Now the only problem was the limitation that each account executive could only be a ‘passionate expert’ about a limited number of topics. However, if you put together several account executives, chances are that you could greatly expand the number of topics they can cover. Although there would be a fair amount of overlap (which could be reduced simply by mixing people from different product areas), these groups could share knowledge and expand the total number of topics used to grab the attention of CXOs.
Sharing your knowledge
So we developed a short exercise to do just that. In our approach, the critical starting point for engaging an executive is to grab his or her attention using a topic that meets 3 criteria:
1. The topic must be relevant for that specific CXO
2. The topic must be discussable – there must be some new information, trend, insight, etc. that will be interesting and new to the executive
3. The account executive must be able to demonstrate that they can discuss the topic credibly
The first step in the exercise, then is to simply brainstorm all of the possible topics that might be interesting to the executive.
The second step is to use the collective knowledge of the group to filter-in those topics that would meet the three Executive Grabber criteria.

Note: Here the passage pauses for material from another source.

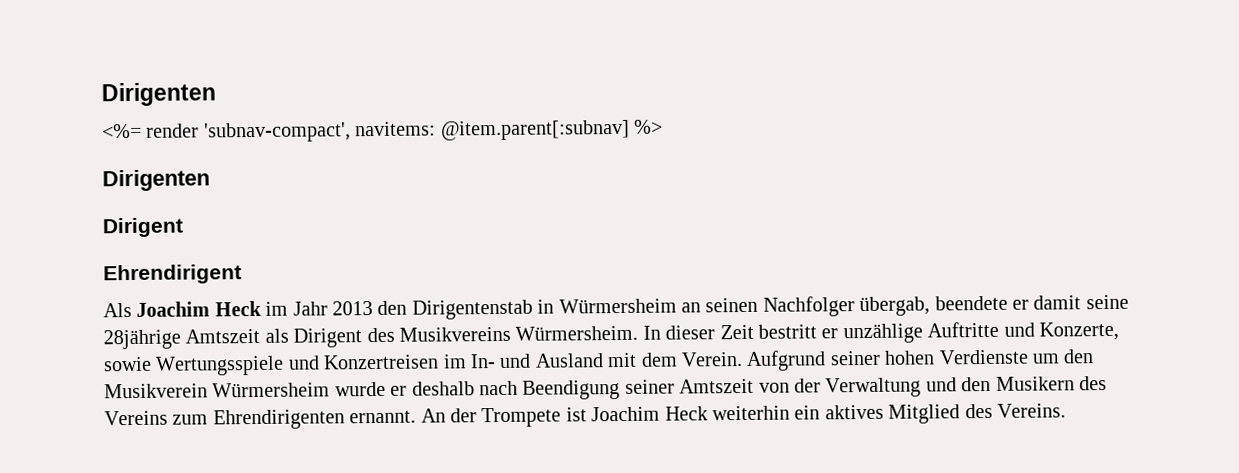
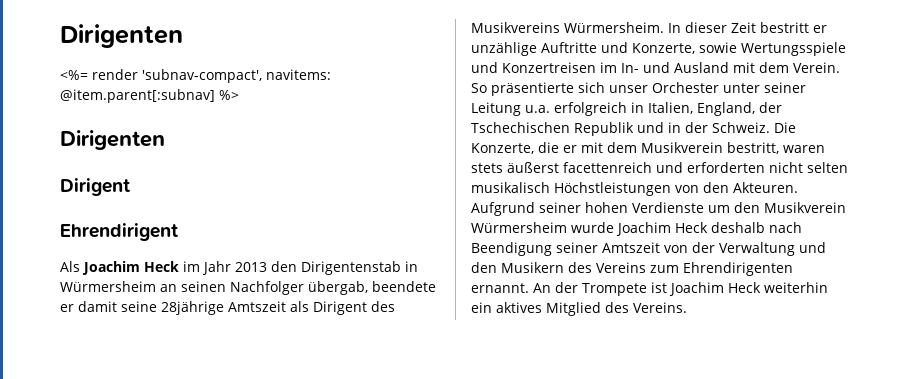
+ So präsentierte sich unser Orchester unter seiner Leitung u.a. erfolgreich in Italien, England, der Tschechischen Republik und in der Schweiz. Die Konzerte, die er mit dem Musikverein bestritt, waren stets äußerst facettenreich und erforderten nicht selten musikalisch Höchstleistungen von den Akteuren.
- Aufgrund seiner hohen Verdienste um den Musikverein Würmersheim wurde er deshalb nach Beendigung seiner Amtszeit von der Verwaltung und den Musikern des Vereins zum Ehrendirigenten ernannt.
+ Aufgrund seiner hohen Verdienste um den Musikverein Würmersheim wurde Joachim Heck deshalb nach Beendigung seiner Amtszeit von der Verwaltung und den Musikern des Vereins zum Ehrendirigenten ernannt.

This typically yields 1-3 potential Executive Grabbers.
Since these final 1-3 topics meet the three criteria, the final step is to simply describe the new information, insight, or trend that can be fashioned into an opening statement to use with the executive.
Establishing rapport and credibility with executives
The results of this exercise can be impressive. In less than an hour, small groups are able to identify Executive Grabbers and fashion compelling opening statements that establish rapport and credibility with the executive.
And there is another benefit. The initial brainstorm also surfaces topics that account executives think would make compelling grabbers, but they personally do not have the new information, insight, or trend needed to use them in a CXO dialogue. Filling in the missing information then becomes the task of marketing or other account executives.